* _What you will do_
Below are records. Copy every line with "Stojiljkovic" in it.

* _Supplied entries_

------------------------------

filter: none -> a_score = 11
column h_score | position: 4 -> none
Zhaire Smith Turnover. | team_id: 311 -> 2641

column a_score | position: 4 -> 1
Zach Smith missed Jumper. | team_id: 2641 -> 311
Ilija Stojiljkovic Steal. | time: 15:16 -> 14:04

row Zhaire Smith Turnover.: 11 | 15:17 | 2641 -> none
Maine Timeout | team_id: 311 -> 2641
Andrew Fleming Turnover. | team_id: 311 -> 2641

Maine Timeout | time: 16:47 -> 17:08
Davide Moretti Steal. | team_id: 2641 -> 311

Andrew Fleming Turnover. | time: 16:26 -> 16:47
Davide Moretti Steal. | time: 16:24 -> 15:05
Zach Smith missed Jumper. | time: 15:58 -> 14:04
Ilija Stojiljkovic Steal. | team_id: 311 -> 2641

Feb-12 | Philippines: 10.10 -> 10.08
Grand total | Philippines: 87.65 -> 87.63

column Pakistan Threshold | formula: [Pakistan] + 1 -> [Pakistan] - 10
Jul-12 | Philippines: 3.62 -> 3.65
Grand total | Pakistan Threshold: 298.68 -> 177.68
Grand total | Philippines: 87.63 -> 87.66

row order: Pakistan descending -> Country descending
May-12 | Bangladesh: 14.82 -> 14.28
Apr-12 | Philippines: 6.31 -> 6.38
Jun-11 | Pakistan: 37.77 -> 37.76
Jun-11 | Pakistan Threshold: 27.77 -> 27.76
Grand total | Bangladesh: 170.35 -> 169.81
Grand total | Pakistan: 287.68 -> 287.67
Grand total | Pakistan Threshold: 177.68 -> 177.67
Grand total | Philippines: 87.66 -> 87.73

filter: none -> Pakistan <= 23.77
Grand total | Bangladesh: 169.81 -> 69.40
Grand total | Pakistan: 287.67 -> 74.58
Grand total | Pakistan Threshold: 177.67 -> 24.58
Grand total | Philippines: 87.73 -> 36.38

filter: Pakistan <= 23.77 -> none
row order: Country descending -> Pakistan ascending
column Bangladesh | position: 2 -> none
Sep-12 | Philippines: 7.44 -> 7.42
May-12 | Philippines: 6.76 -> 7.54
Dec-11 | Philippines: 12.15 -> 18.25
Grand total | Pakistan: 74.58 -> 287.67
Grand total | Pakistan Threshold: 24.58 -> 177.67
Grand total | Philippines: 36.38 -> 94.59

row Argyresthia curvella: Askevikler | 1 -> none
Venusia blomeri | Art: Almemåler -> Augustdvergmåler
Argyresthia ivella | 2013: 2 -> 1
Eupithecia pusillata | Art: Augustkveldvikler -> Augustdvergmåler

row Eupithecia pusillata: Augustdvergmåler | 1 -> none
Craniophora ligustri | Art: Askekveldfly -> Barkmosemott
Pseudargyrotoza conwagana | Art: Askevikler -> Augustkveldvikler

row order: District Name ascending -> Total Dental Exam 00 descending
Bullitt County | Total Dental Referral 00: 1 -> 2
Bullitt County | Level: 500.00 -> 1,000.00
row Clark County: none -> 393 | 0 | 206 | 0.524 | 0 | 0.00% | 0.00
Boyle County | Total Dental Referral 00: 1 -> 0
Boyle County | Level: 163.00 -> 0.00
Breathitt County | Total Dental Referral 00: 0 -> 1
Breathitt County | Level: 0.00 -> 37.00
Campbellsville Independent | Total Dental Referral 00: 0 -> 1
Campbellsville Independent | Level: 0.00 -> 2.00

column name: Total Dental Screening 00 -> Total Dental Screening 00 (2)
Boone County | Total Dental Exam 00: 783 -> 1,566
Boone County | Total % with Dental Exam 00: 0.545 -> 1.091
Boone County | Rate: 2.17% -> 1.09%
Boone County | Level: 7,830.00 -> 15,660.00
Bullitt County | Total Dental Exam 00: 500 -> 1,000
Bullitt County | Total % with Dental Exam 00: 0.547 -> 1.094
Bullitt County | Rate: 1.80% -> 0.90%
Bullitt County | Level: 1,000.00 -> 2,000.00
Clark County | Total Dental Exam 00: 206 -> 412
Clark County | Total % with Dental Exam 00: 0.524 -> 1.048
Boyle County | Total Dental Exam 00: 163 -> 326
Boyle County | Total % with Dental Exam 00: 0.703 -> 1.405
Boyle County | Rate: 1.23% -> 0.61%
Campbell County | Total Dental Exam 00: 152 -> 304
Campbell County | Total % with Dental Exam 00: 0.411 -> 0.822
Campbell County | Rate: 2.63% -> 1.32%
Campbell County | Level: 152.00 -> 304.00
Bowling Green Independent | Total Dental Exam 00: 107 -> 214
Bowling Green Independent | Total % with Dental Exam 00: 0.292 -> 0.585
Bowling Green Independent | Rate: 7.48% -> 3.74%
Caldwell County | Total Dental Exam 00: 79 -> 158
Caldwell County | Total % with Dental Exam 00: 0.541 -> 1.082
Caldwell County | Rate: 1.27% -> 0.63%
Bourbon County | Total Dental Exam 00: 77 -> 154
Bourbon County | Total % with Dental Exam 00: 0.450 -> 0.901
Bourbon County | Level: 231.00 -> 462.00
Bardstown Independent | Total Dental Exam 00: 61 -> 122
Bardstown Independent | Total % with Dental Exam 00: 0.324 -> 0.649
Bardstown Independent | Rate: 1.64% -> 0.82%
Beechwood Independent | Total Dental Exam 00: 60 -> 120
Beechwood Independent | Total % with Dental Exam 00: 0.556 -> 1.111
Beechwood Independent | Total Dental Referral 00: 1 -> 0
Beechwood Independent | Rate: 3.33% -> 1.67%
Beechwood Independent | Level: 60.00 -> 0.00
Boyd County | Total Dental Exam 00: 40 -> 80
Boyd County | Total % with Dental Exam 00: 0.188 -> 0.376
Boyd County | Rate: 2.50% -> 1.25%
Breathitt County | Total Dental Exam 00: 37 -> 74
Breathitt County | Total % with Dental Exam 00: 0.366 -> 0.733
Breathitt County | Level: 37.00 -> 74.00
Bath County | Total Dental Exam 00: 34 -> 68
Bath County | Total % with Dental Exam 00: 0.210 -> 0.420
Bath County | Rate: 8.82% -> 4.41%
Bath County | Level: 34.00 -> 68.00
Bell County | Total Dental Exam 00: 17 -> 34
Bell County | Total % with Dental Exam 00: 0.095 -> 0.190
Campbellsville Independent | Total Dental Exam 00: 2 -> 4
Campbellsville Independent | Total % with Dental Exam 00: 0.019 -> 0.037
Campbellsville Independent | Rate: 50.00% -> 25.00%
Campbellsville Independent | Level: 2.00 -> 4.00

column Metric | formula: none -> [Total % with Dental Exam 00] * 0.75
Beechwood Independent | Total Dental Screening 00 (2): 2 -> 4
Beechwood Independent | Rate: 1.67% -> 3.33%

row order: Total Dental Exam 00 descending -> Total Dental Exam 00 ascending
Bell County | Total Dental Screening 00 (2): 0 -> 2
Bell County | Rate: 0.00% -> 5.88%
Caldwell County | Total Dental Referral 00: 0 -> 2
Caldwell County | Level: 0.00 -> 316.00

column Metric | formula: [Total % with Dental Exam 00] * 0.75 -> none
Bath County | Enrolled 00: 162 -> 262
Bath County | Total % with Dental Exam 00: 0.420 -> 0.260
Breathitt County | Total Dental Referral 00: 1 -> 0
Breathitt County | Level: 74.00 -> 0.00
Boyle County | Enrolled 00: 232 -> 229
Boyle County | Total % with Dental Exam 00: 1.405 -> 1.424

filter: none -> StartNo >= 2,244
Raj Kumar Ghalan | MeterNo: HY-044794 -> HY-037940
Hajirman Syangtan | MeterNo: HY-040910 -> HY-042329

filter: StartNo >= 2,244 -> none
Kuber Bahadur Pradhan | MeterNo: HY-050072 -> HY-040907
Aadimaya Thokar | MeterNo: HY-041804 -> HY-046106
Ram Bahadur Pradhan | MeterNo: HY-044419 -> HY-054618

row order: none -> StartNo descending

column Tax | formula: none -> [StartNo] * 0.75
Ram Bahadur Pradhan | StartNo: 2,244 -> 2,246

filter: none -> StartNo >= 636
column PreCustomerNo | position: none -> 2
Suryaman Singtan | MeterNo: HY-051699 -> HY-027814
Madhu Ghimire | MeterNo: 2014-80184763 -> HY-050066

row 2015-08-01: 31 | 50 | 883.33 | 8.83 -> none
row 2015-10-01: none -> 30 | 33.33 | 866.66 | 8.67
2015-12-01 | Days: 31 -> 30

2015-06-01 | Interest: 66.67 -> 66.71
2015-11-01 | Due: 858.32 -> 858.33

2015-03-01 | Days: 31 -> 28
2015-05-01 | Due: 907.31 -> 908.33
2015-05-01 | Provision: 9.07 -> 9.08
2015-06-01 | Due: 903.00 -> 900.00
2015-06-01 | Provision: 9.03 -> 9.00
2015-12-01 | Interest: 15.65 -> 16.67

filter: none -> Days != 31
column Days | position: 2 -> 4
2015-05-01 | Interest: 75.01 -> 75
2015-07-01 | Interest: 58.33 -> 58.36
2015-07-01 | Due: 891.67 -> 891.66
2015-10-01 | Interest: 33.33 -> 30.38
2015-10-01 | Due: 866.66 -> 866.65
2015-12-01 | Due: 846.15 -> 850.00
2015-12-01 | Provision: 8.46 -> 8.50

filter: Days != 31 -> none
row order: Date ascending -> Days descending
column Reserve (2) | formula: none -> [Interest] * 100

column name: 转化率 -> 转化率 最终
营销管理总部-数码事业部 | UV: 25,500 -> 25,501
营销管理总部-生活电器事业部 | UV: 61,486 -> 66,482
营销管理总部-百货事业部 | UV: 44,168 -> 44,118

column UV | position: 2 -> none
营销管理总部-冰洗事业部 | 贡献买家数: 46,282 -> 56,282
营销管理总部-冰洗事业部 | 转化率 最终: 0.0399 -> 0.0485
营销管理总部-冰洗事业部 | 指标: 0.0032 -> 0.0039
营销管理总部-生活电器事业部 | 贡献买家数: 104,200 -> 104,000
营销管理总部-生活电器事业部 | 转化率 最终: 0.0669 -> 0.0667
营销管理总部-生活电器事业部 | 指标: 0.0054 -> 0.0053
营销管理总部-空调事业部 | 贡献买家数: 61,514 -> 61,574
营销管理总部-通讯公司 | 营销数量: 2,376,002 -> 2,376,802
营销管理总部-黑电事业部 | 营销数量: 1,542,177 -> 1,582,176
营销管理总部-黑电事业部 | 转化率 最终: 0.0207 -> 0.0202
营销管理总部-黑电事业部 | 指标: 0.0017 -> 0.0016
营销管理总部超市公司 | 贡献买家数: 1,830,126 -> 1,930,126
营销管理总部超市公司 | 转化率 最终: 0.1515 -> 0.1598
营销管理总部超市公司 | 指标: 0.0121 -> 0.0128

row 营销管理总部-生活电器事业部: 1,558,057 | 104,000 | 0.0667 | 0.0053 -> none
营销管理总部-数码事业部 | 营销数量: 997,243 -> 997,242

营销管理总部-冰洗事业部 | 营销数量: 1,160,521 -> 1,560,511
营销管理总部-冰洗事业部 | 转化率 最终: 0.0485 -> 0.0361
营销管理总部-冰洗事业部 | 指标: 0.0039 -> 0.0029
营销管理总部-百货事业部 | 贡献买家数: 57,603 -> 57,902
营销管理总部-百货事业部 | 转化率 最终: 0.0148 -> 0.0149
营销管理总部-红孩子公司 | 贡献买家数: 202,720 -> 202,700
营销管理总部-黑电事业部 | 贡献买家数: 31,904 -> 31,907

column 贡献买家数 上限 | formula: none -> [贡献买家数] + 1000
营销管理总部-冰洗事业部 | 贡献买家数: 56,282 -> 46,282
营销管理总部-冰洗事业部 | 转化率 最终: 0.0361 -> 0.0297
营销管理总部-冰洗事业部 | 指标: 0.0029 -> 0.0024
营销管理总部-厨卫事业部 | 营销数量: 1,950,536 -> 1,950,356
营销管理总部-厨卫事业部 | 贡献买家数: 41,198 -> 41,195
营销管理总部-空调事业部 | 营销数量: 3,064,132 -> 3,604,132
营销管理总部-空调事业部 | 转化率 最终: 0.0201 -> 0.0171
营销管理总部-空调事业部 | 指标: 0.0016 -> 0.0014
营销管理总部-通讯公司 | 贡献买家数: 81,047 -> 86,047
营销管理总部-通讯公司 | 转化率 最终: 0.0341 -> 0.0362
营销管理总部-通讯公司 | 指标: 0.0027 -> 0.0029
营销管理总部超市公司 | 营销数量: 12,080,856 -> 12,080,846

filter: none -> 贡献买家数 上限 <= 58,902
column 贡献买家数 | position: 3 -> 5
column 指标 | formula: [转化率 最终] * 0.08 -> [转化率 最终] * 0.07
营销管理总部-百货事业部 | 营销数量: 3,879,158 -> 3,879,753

------------------------------

* _Your response_
Ilija Stojiljkovic Steal. | time: 15:16 -> 14:04
Ilija Stojiljkovic Steal. | team_id: 311 -> 2641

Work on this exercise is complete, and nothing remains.